What the others say: Second-year Games athlete Haley Adams, who at 19 is the youngest competitor in the field, had a similar pandemic experience. Leaving university and moving back to Cookeville, TN., it ended up being “the best thing,” she said, because it allowed her to be 100 percent focused on her training and improve her biggest weakness: her strength. “I’m the strongest and fittest I have ever been,” she said.

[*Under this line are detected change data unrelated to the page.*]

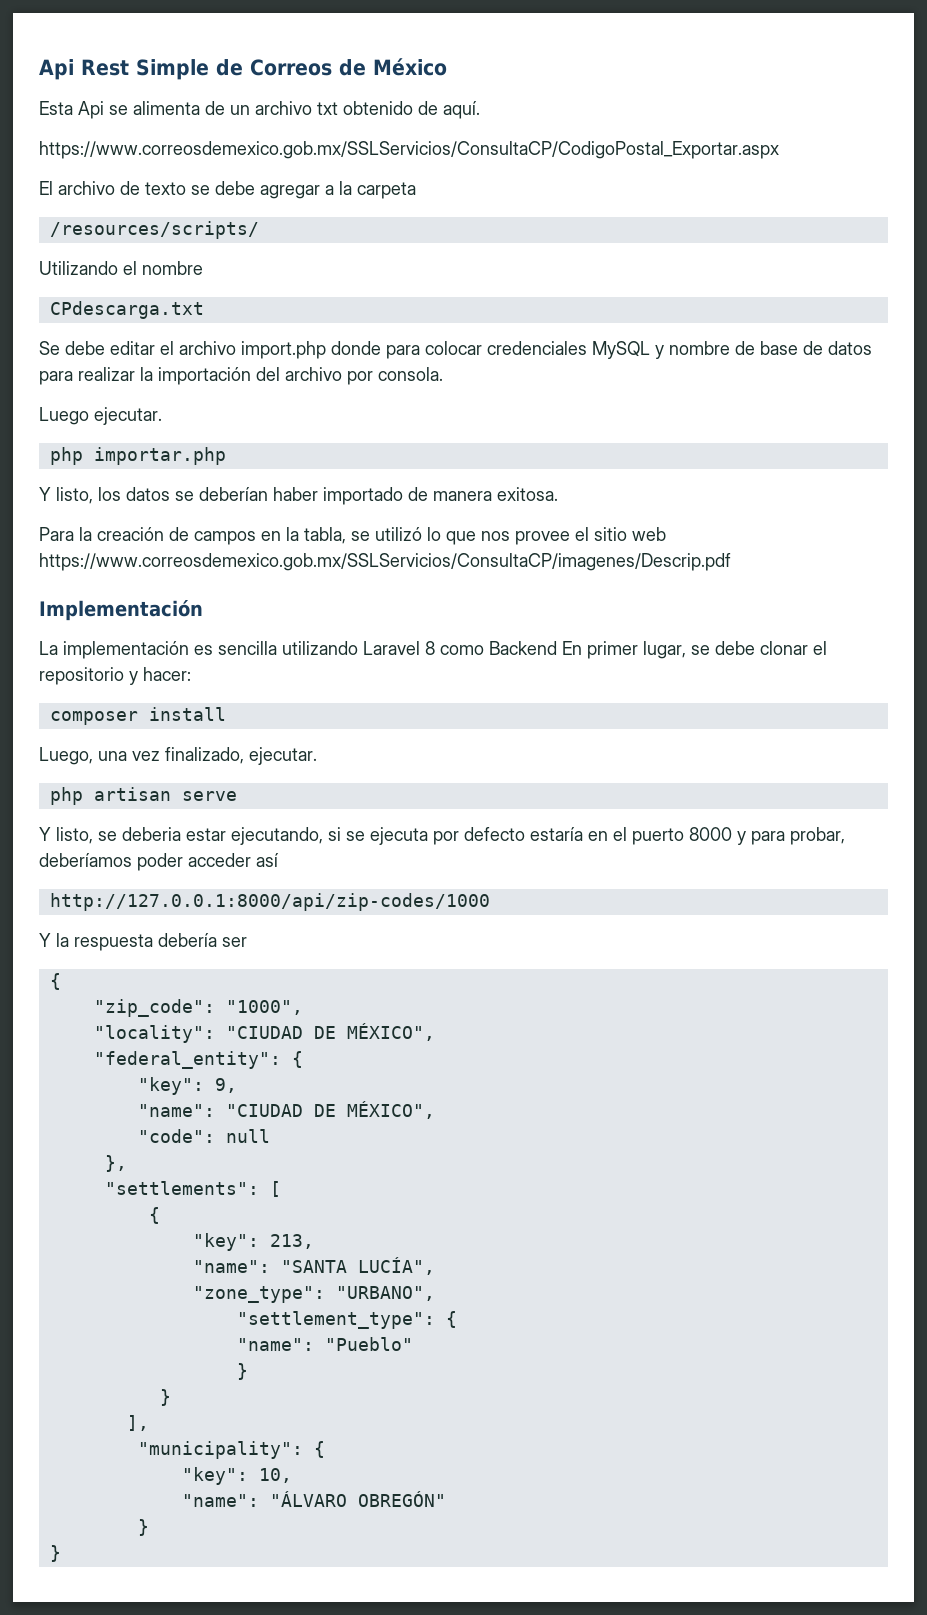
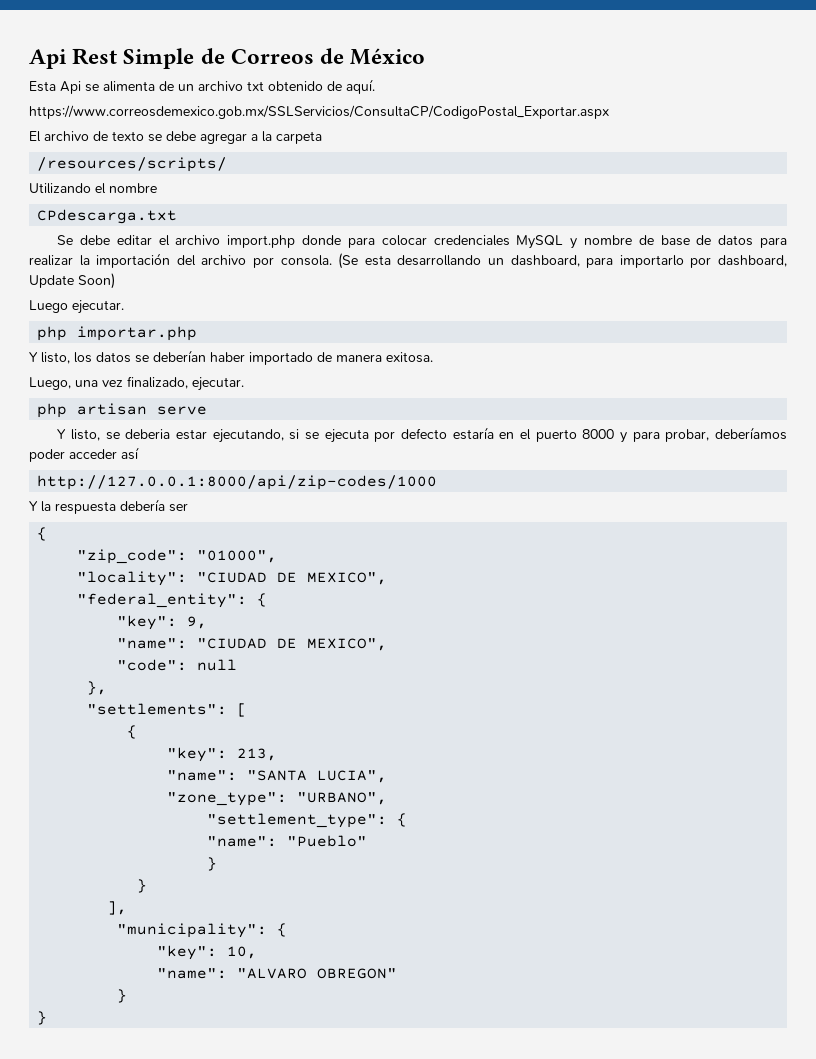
(443, 374) none -> [338,253,788,269] [29,273,115,289] (Se esta desarrollando un dashboard, para importarlo por dashboard, Update Soon)
[39,527,666,545] [39,553,731,571] [39,600,203,621] [39,641,827,659] [39,667,191,685] [49,707,226,725] // Para la creación de campos en la tabla, se utilizó lo que nos provee el sitio web https://www.correosdemexico.gob.mx/SSLServicios/ConsultaCP/imagenes/Descrip.pdf // Implementación // La implementación es sencilla utilizando Laravel 8 como Backend En primer lugar, se debe clonar el repositorio y hacer: // composer install -> (433, 357) none
[225,1000,303,1015] "1000", -> [197,550,278,563] "01000",
[346,1023,435,1041] MÉXICO", -> [307,572,388,585] MEXICO",
[346,1101,435,1119] MÉXICO", -> [307,638,388,651] MEXICO",
[357,1257,435,1275] LUCÍA", -> [317,770,388,783] LUCIA",
[269,1491,446,1507] "ÁLVARO OBREGÓN" -> [237,968,398,979] "ALVARO OBREGON"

  • Men’s finalist Sam Kwant, too, said his fitness benefited from the lockdown. He and his wife had a baby in recent months. She’s a teacher and is now working online, which has allowed Kwant to train normally through the pandemic and “get all my sleep in, which has definitely been a blessing for me,” he said.
  • And for rookie Games athlete Justin Medeiros, although he said he would never wish for something like a pandemic to hit the world, it allowed him to spend more time with his family, and gave him more time to train and “focus on the things I wanted to do,” he said. “There’s light in every situation,” he added.

One big thing: For finalists Brooke Wells and Kari Pearce, the pandemic allowed them to recognize why they do their sport.

  • Wells admitted she used to take going to the gym for granted, and when COVID hit, “I realized how much I enjoyed going,” she said. During the lockdown, Wells got a lot of enjoyment from hopping on Zoom workouts, and said she became a lot closer with many people in her CrossFit community.  
  • When various competitions got postponed and eventually cancelled, Pearce said she temporarily “lost a little motivation,” “but then I realized I do it because I love training,” she said. The pandemic also led Pearce to leave New York and move to Las Vegas, which she said is a much better environment for her. “It was kind of cool, almost resetting my life,” she said.

The bottom line: Though the podium might be the goal, the finalists competing this weekend say they’re just happy to have the chance to compete.

  • “It’s really cool that we actually get an opportunity to compete because so many other sports were cancelled,” said Pearce, calling this weekend a “once in a lifetime opportunity.”
  • “This is so special,” added eight-time Games athlete Katrin Davidsdottir. “We get to be a part of this…I feel really really lucky.”
  • Toomey, too, said she feels “honored and privileged” just to get to experience the Games this year, and is grateful for CrossFit for going “above and beyond” and turning this situation into  “a huge positive.”